%%

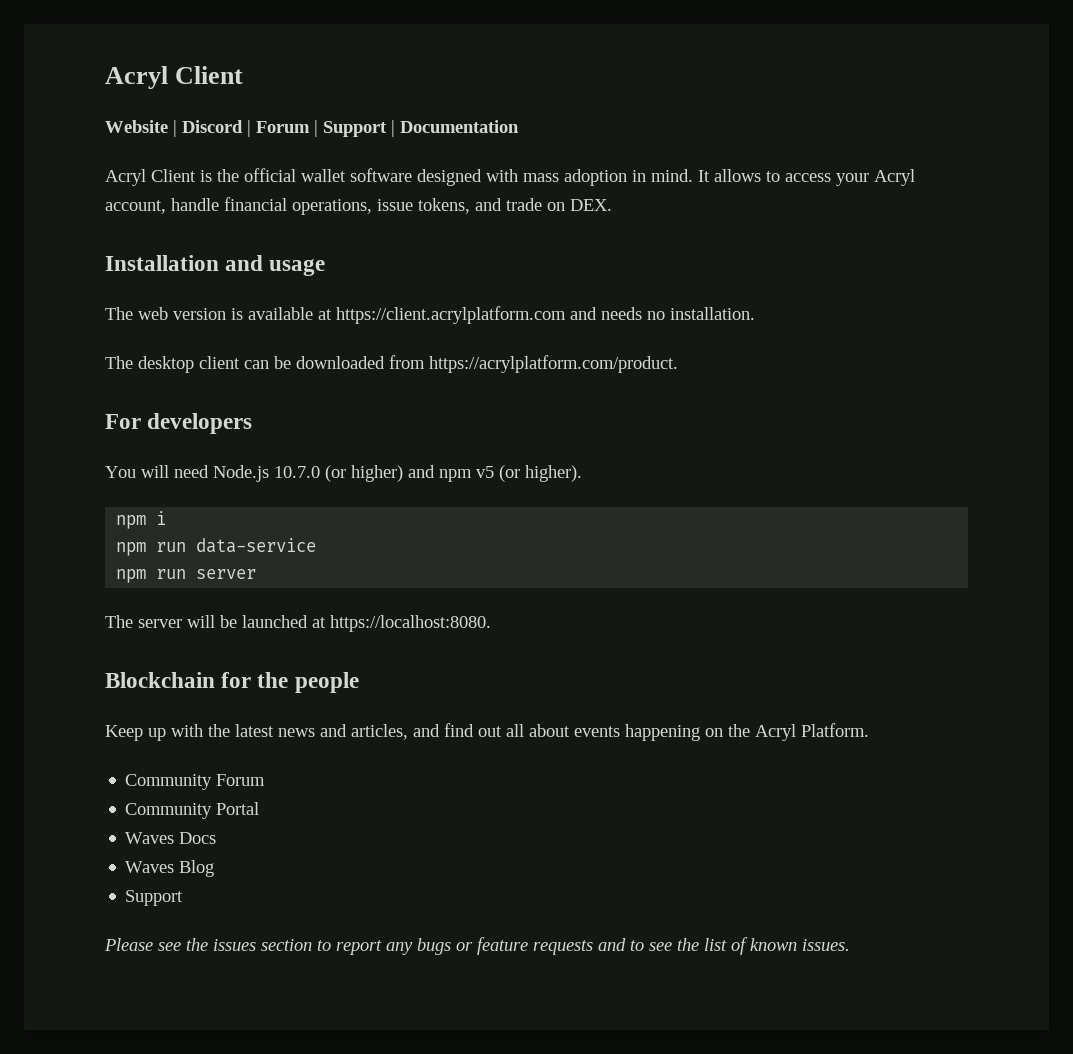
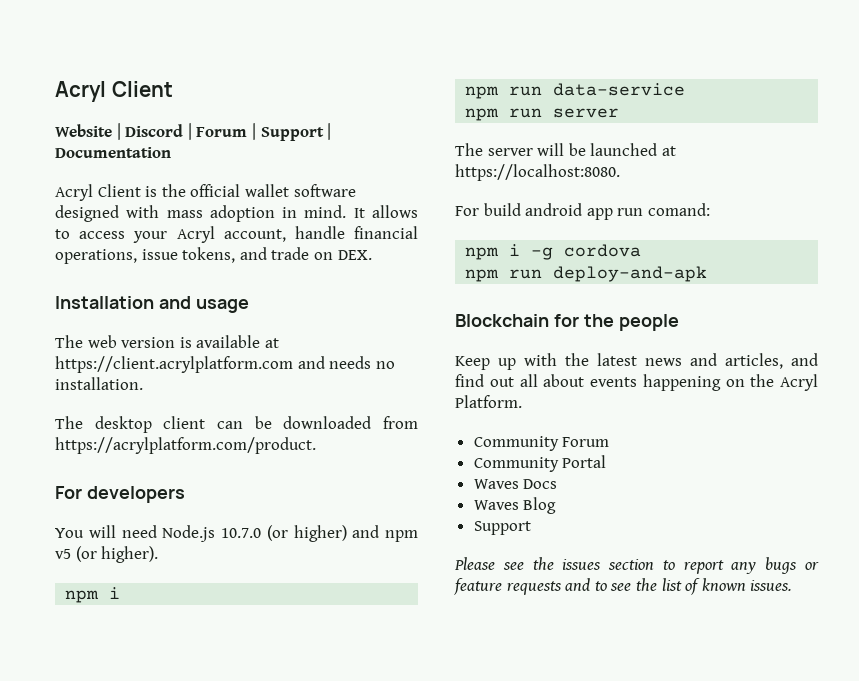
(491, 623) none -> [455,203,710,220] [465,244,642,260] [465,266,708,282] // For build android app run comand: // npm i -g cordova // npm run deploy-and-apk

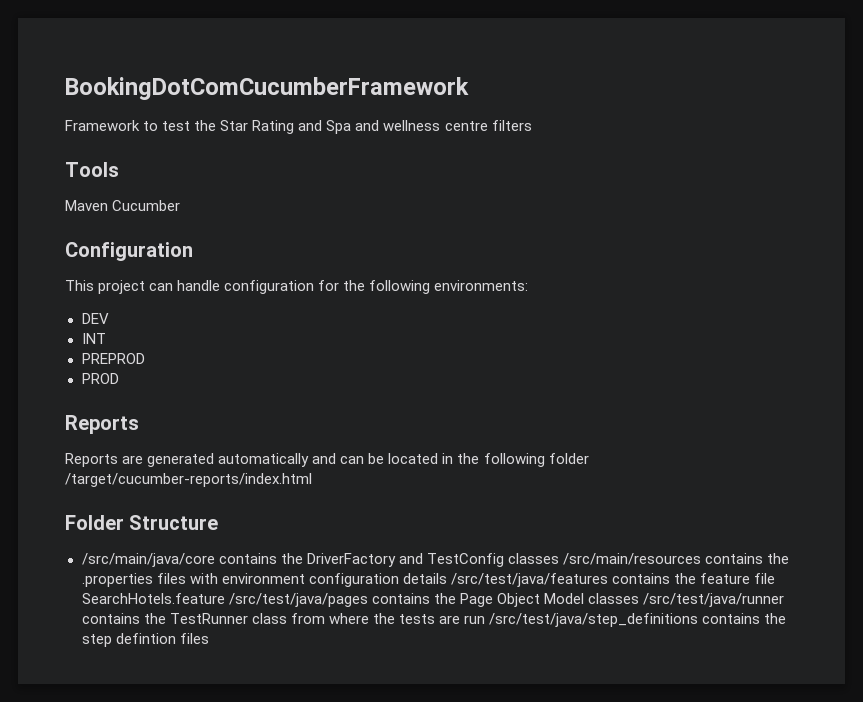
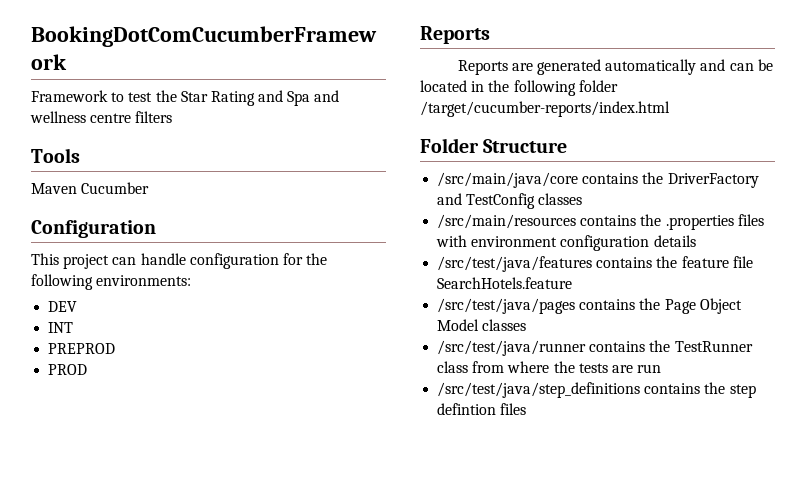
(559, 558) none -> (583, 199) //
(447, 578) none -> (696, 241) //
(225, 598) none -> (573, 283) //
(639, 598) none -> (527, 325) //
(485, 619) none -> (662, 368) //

%%

Instructions to follow:
Output the material above verbatim but exclude each picture.

Task answer:
(491, 623) none -> [455,203,710,220] [465,244,642,260] [465,266,708,282] // For build android app run comand: // npm i -g cordova // npm run deploy-and-apk

(559, 558) none -> (583, 199) //
(447, 578) none -> (696, 241) //
(225, 598) none -> (573, 283) //
(639, 598) none -> (527, 325) //
(485, 619) none -> (662, 368) //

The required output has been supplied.